-------- DATA TO PROCESS

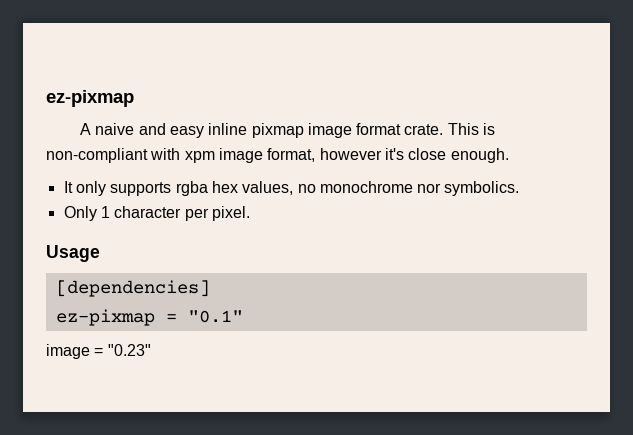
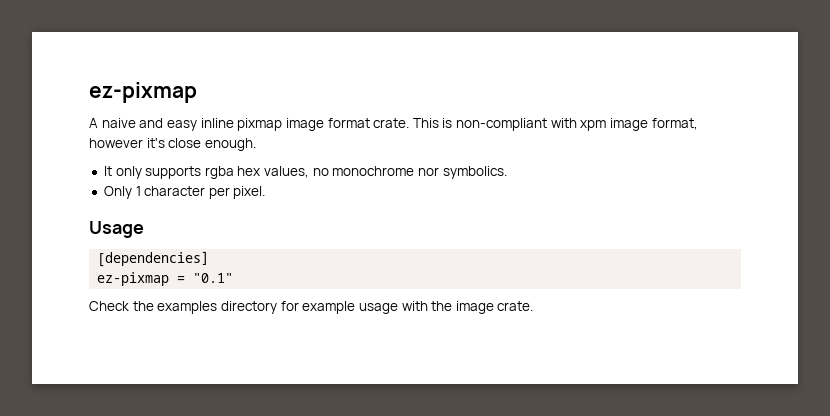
[46,344,151,359] image = "0.23" -> [89,301,534,314] Check the examples directory for example usage with the image crate.

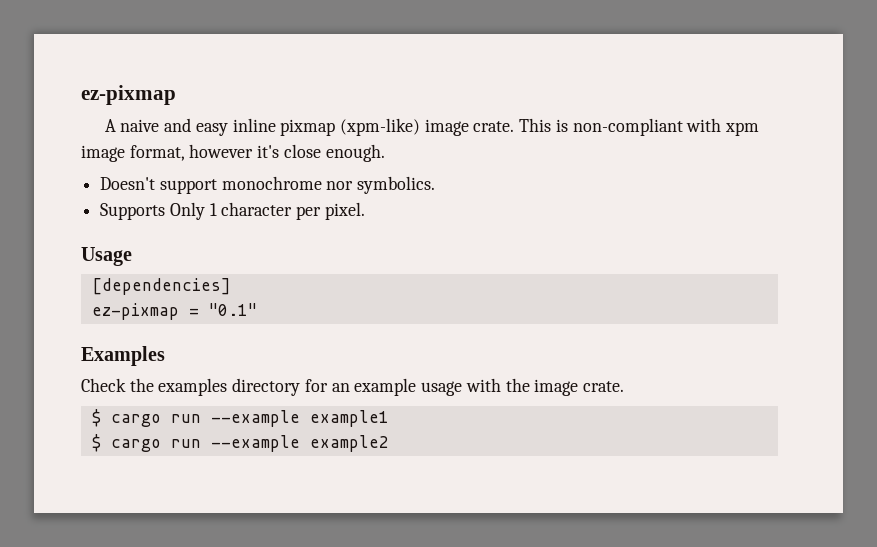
[285,118,370,131] image format -> [339,118,469,136] (xpm-like) image
[103,166,329,179] It only supports rgba hex values, no -> [100,177,217,194] Doesn't support
(507, 172) none -> [100,203,166,220] Supports
(234, 278) none -> [81,346,165,366] // Examples
(299, 306) none -> [331,383,350,392] an
(534, 306) none -> [91,409,389,427] [91,434,389,452] // $ cargo run --example example1 // $ cargo run --example example2

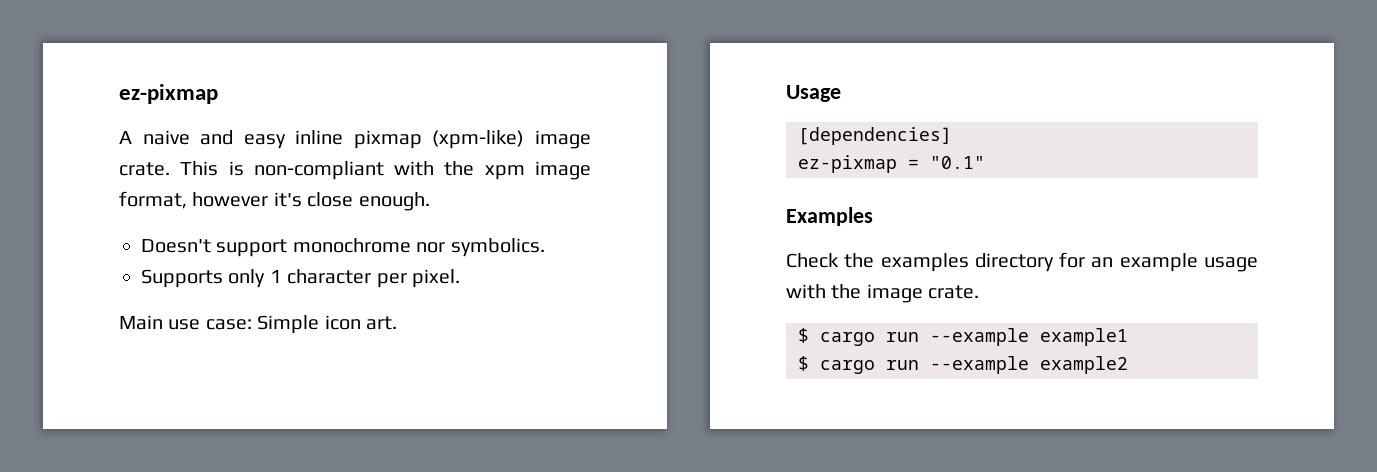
(722, 125) none -> [444,161,475,176] the
[169,202,205,220] Only -> [228,269,266,288] only
(365, 211) none -> [119,315,397,334] // Main use case: Simple icon art.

----------------

WHAT NEEDS TO BE DONE. Restate every entry above word for word; no picture belongs in the copy.

YOUR SOLUTION.
[46,344,151,359] image = "0.23" -> [89,301,534,314] Check the examples directory for example usage with the image crate.

[285,118,370,131] image format -> [339,118,469,136] (xpm-like) image
[103,166,329,179] It only supports rgba hex values, no -> [100,177,217,194] Doesn't support
(507, 172) none -> [100,203,166,220] Supports
(234, 278) none -> [81,346,165,366] // Examples
(299, 306) none -> [331,383,350,392] an
(534, 306) none -> [91,409,389,427] [91,434,389,452] // $ cargo run --example example1 // $ cargo run --example example2

(722, 125) none -> [444,161,475,176] the
[169,202,205,220] Only -> [228,269,266,288] only
(365, 211) none -> [119,315,397,334] // Main use case: Simple icon art.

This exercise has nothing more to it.